14. Hukuk Dairesi Esas No: 2017/1820 Karar No: 2020/8086 Karar Tarihi: 04.12.2020
Yargıtay 14. Hukuk Dairesi 2017/1820 Esas 2020/8086 Karar Sayılı İlamı
Özet:
Davacı vekili tarafından, davalılar aleyhine ortaklığın giderilmesi talebiyle dava açılmıştır.

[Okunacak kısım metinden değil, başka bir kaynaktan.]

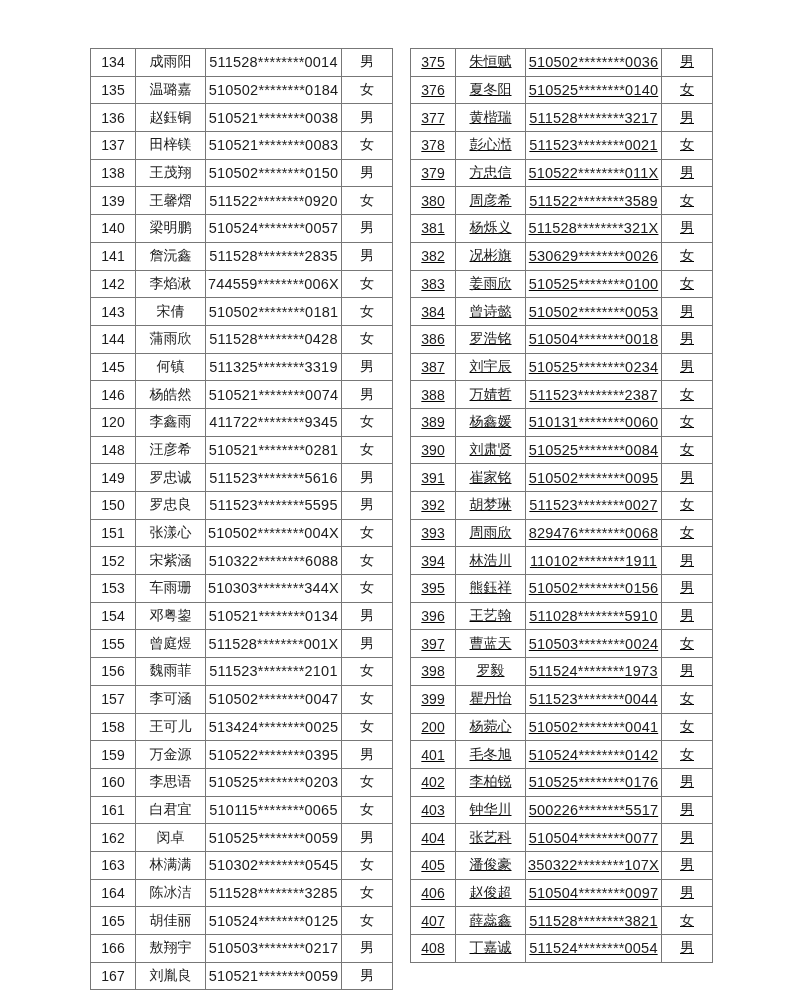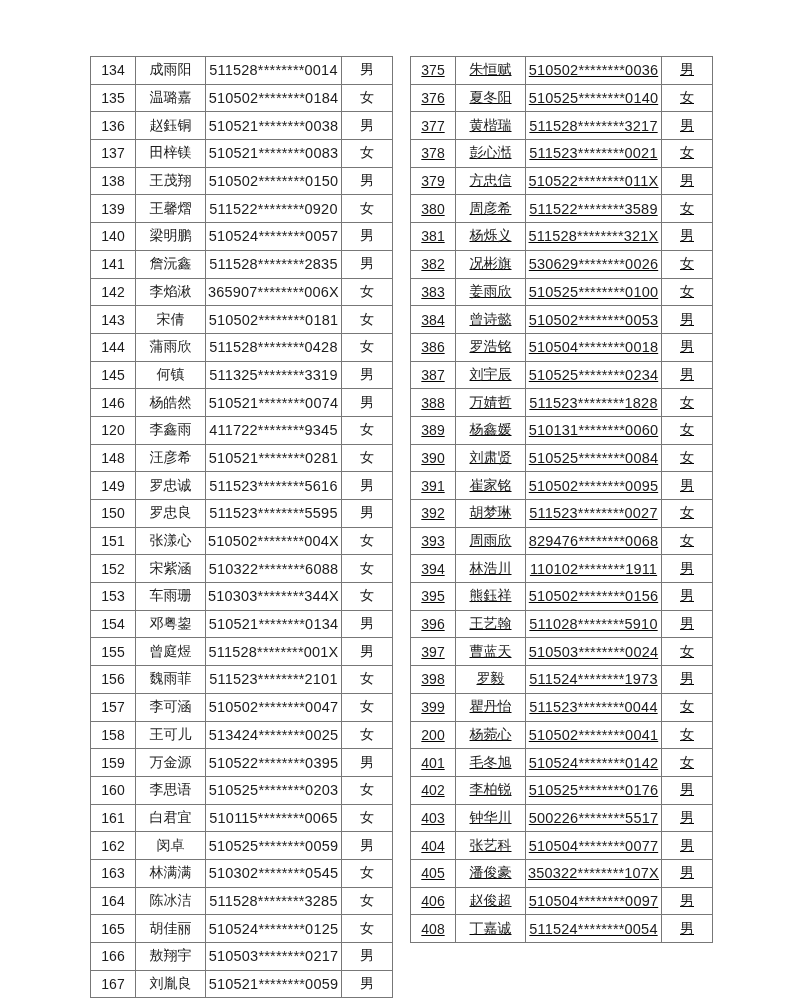--- a/index.html
+++ b/index.html
@@ -23,7 +23,6 @@
     table-layout: fixed;
     width: 302px;
     background: #ffffff;
-    margin-top: 8px;
   }
   table.roster.left  { left: 90px; }
   table.roster.right { left: 410px; text-decoration: underline; }

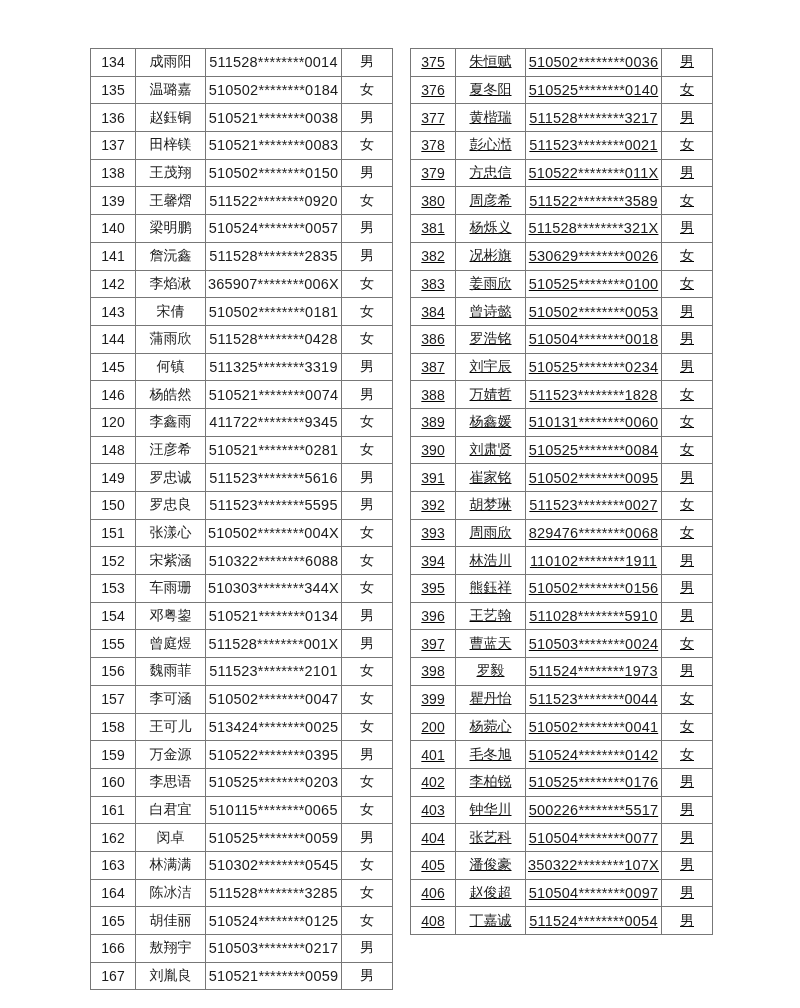--- a/index.html
+++ b/index.html
@@ -118,7 +118,7 @@
         <tr>
           <td class="col-no">142</td>
           <td class="col-name">李焰湫</td>
-          <td class="col-id">365907********006X</td>
+          <td class="col-id">744559********006X</td>
           <td class="col-gender">女</td>
         </tr>
         <tr>

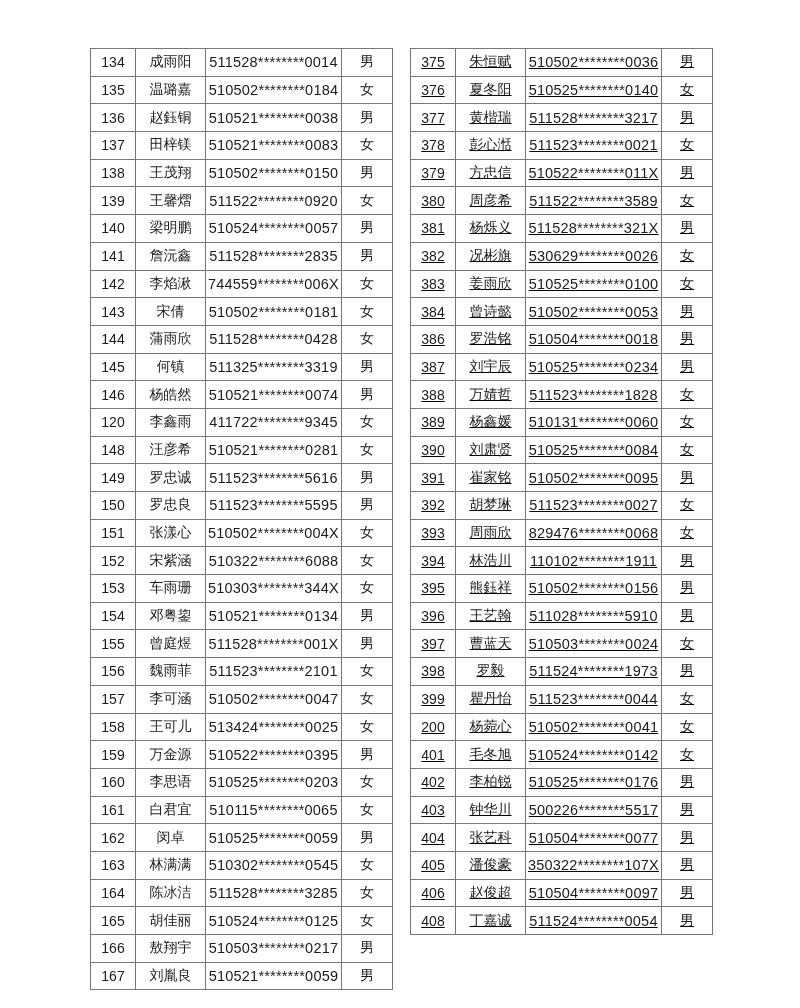--- a/index.html
+++ b/index.html
@@ -357,7 +357,7 @@
         <tr>
           <td class="col-no">388</td>
           <td class="col-name">万婧哲</td>
-          <td class="col-id">511523********1828</td>
+          <td class="col-id">511523********2387</td>
           <td class="col-gender">女</td>
         </tr>
         <tr>

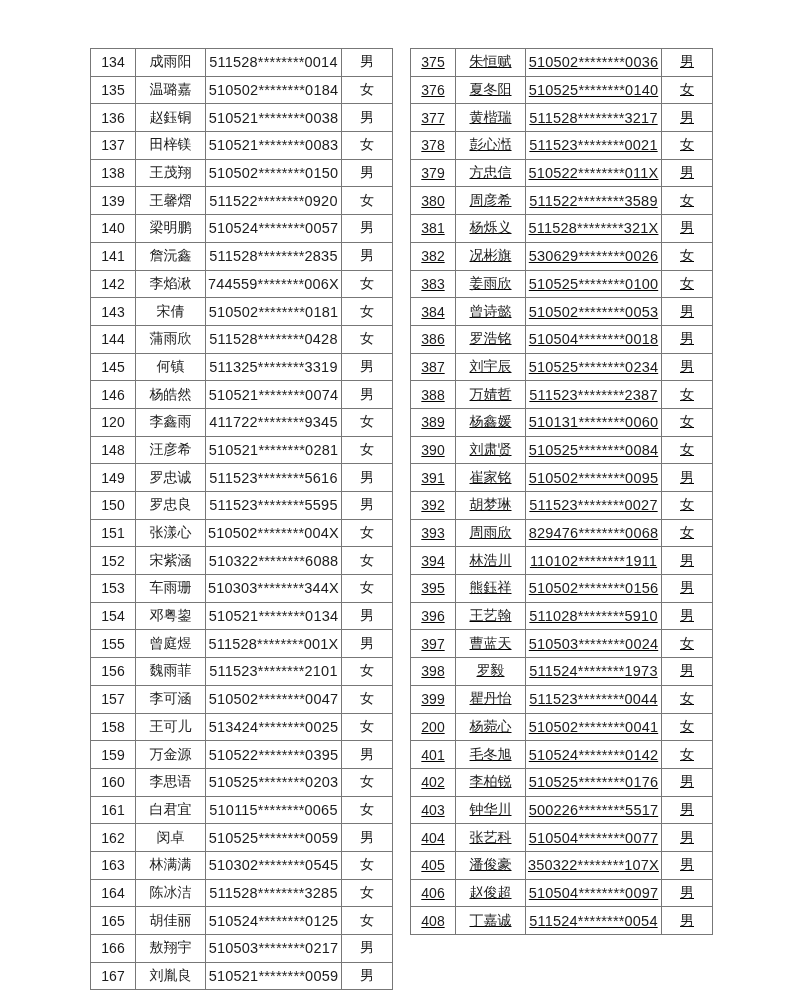--- a/index.html
+++ b/index.html
@@ -469,6 +469,12 @@
           <td class="col-gender">男</td>
         </tr>
         <tr>
+          <td class="col-no">407</td>
+          <td class="col-name">薛蕊鑫</td>
+          <td class="col-id">511528********3821</td>
+          <td class="col-gender">女</td>
+        </tr>
+        <tr>
           <td class="col-no">408</td>
           <td class="col-name">丁嘉诚</td>
           <td class="col-id">511524********0054</td>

Ancak davalılardan biri cevap vermemiştir ve mahkemece, borçlu davalının dava konusu taşınmazlarda paylı malik olduğu ve haczedilen paylarının satılmasının mümkün olduğu gerekçesiyle davanın hukuki yarar yokluğundan reddine karar verilmiştir. Davacı vekili bu karara itiraz etmiştir ve Yargıtay da kararı bozmuştur. Karara göre, borçlu ortağın alacaklısı, İcra ve İflas Kanunu'nun 121. maddesine dayanarak elbirliği mülkiyetine konu ve borçlunun ortağı olduğu taşınmaz için ortaklığın giderilmesi davası açabilir, paylı mülkiyette ise borçlu payının satışı mümkün olduğundan ortaklığın giderilmesi davası açamaz. Ayrıca, borçlu ortağın alacaklısı tarafından açılan davalarda birden fazla taşınmaz dava konusu edilmiş ise icra takibine konu borç miktarına göre dava tarihi itibariyle taşınmazlardan borçlu ortağın payına düşecek değer tespit edilerek borca yetecek miktarda taşınmazın ortaklığının giderilmesine karar verilmesi, fazlaya ilişkin istemin reddedilmesi gerekir. Mahkeme kararında bahsedilen kanun maddeleri İcra ve İflas Kanunu'nun 121. maddesi, elbirliği mülkiyeti ve paylı mülkiyeti düzenleyen Türk Medeni Kanunu'nun 751-753. maddeleridir.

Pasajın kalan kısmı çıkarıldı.